The gemara proves that even though we normally assume that one does not receive 2 punishment such as malkus and payment, or misah and payment, nevertheless there is a requirement to pay to be yotzei yidei shamayim. The gemara proves this from אתנן אסרה תורה ואפילו בא על אמו - rashi explains that from the fact that even though he is chayev misah for having relations with his mother, the torah still considers the payment to have status of "esnan", rather than just a gift, clealry indicates that he is obligated at least bidei shamayim to pay. Based on this the gemara holds that if one muzzles a borrowed ox when he works with it, even though he receives malkus, he is obligated bidei shamayim to pay the owner of the ox. Rashi says that since he is technically obligated to pay just that beis din can't force him to pay, if the owner of the animal grabs the payment, he is allowed to keep it.
Tosafos asks why Rava refused to accept the money being offered to him when stolen b'machteres - although the thief wasn't obligated to pay, there was still a responsibility on his part bidei shamayim to pay. Tosafos answers that Rava realized that the thief wasn't interested in being yotzei yidei shamayim and was only paying because the thought that he was obligated to pay. [We learn from tosafos that if someone is paying a debt thinking they owe it in din, but are really only obligated to pay bidei shamayim, it shouldn't be accepted by the receiver].
The Ketzos HaChoshen (28:1) points out that there seems to be a machlokes between rashi and tosafos. According to Rashi that when one is obligated to be yotzei yidei shamayim, even grabbing would be okay, certainly if the person gave him the money mistakenly thinking that he was obligated to pay, the receiver can keep it. If so, according to rashi even if rava realized that the person was only paying due to mistakenly thinking he is obligated to, Rava should have accepted the money - which is against Tosafos.

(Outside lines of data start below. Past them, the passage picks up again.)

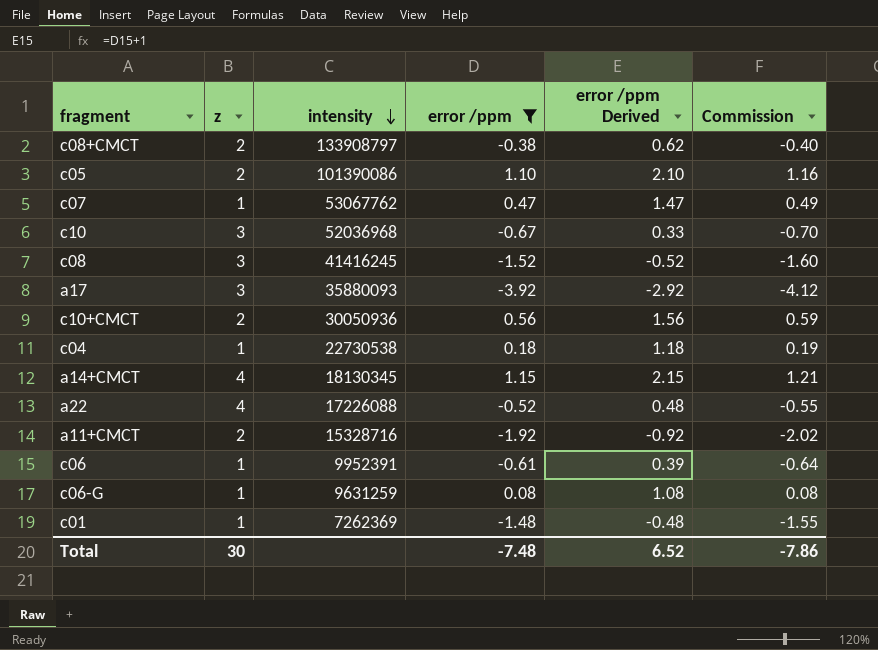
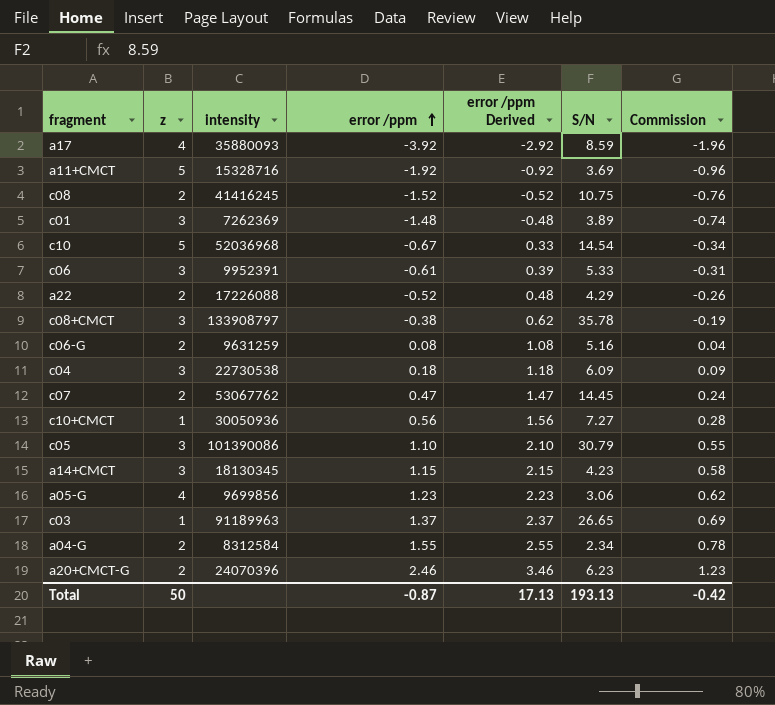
filter: error /ppm <= 1.15 -> none
row order: intensity descending -> error /ppm ascending
column S/N | position: none -> 6
column Commission | formula: [error /ppm] * 1.05 -> [error /ppm] * 0.5
a17 | z: 3 -> 4
a11+CMCT | z: 2 -> 5
c08 | z: 3 -> 2
c01 | z: 1 -> 3
c10 | z: 3 -> 5
c06 | z: 1 -> 3
a22 | z: 4 -> 2
c08+CMCT | z: 2 -> 3
c06-G | z: 1 -> 2
c04 | z: 1 -> 3
c07 | z: 1 -> 2
c10+CMCT | z: 2 -> 1
c05 | z: 2 -> 3
a14+CMCT | z: 4 -> 3
Total | z: 30 -> 50
Total | error /ppm: -7.48 -> -0.87
Total | error /ppm Derived: 6.52 -> 17.13
Total | Commission: -7.86 -> -0.42

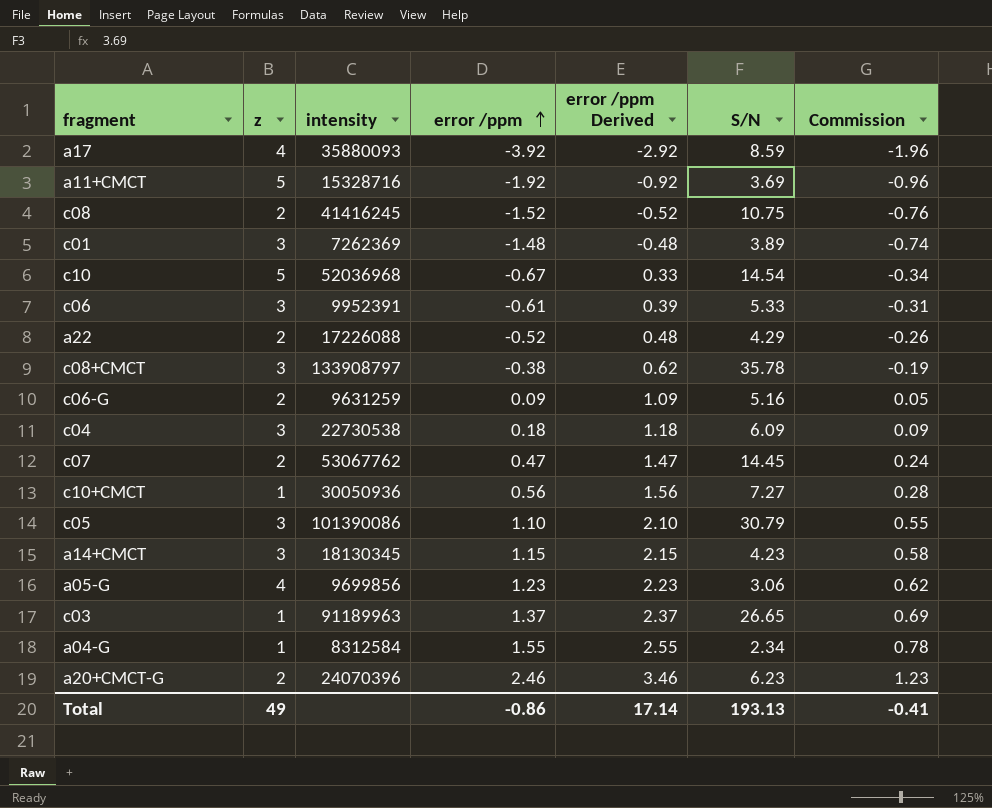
c06-G | error /ppm: 0.08 -> 0.09
c06-G | error /ppm Derived: 1.08 -> 1.09
c06-G | Commission: 0.04 -> 0.05
a04-G | z: 2 -> 1
Total | z: 50 -> 49
Total | error /ppm: -0.87 -> -0.86
Total | error /ppm Derived: 17.13 -> 17.14
Total | Commission: -0.42 -> -0.41

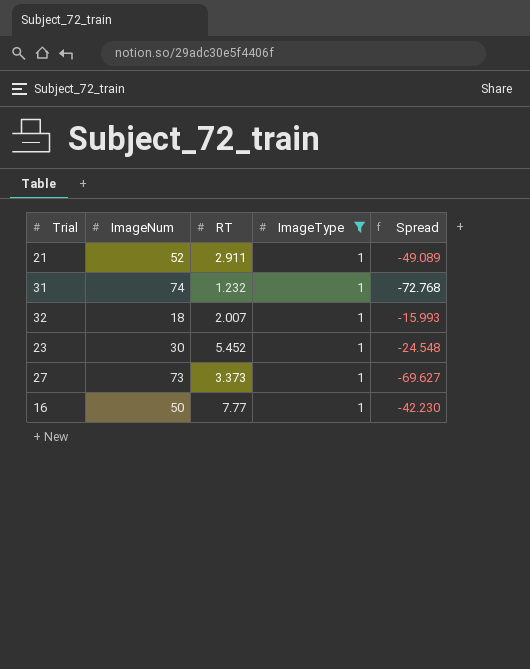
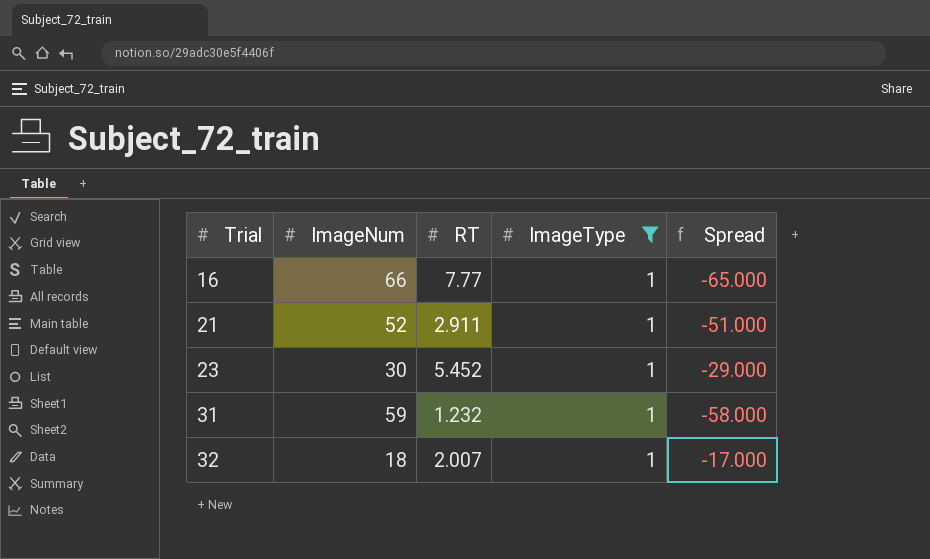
row order: none -> Trial ascending
column Spread | formula: [RT] - [ImageNum] -> [ImageType] - [ImageNum]
row 27: 73 | 3.373 | 1 | -69.627 -> none
16 | ImageNum: 50 -> 66
31 | ImageNum: 74 -> 59

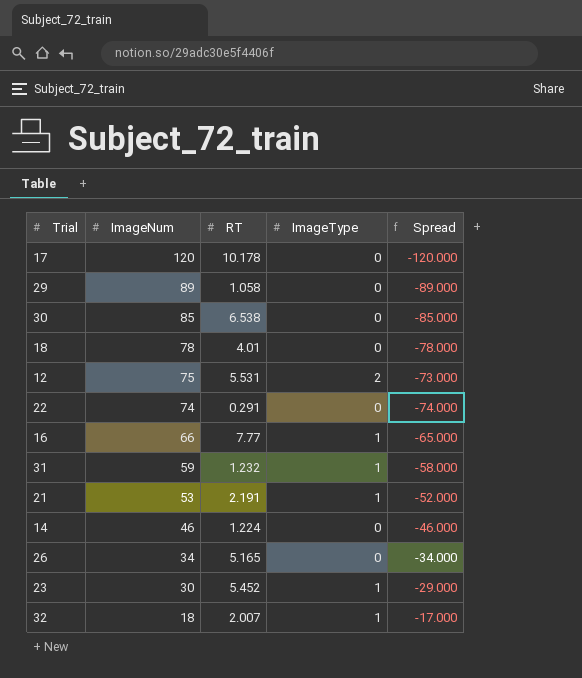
filter: ImageType = 1 -> none
row order: Trial ascending -> ImageNum descending
21 | ImageNum: 52 -> 53
21 | RT: 2.911 -> 2.191
21 | Spread: -51.000 -> -52.000

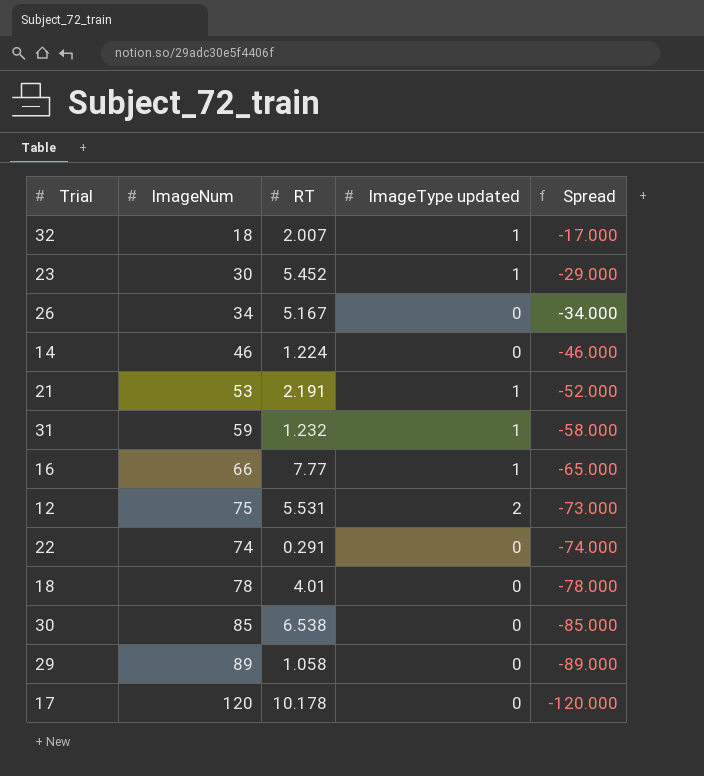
row order: ImageNum descending -> Spread descending
column name: ImageType -> ImageType updated
26 | RT: 5.165 -> 5.167

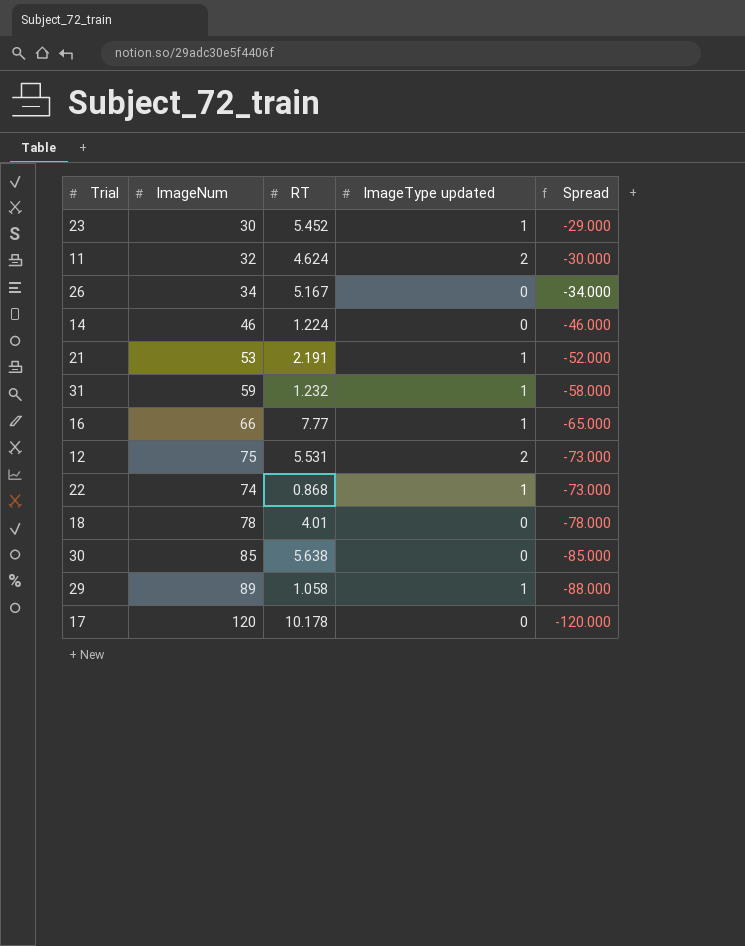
row 32: 18 | 2.007 | 1 | -17.000 -> none
row 11: none -> 32 | 4.624 | 2 | -30.000
22 | RT: 0.291 -> 0.868
22 | ImageType updated: 0 -> 1
22 | Spread: -74.000 -> -73.000
30 | RT: 6.538 -> 5.638
29 | ImageType updated: 0 -> 1
29 | Spread: -89.000 -> -88.000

The ketzos reconciles rashi and tosafos with the approach of the maharshal who makes a distinction between whether the person is being punished with the stricter punishment (grabbing wouldn't help) and a situation nowadays where he isn't receiving malkus due to the fact that beis din can't enforce it (so grabbing would help). But the rashash explains that "grabbing" does not give the grabber a right to keep it, just that beis din can't take it back from him. But just as the person who worked with the muzzled animal has a mitzvah bidei shamayim to pay, the person who would grab it from him would have a mitzvah to return the money. Therefore, rashi and Tosafos fit perfectly well with one another - rashi is correct that if the owner of the animal grabs it, beis din will let him keep it, but tosafos is also correct that the grabber should not keep it against the will of the violator.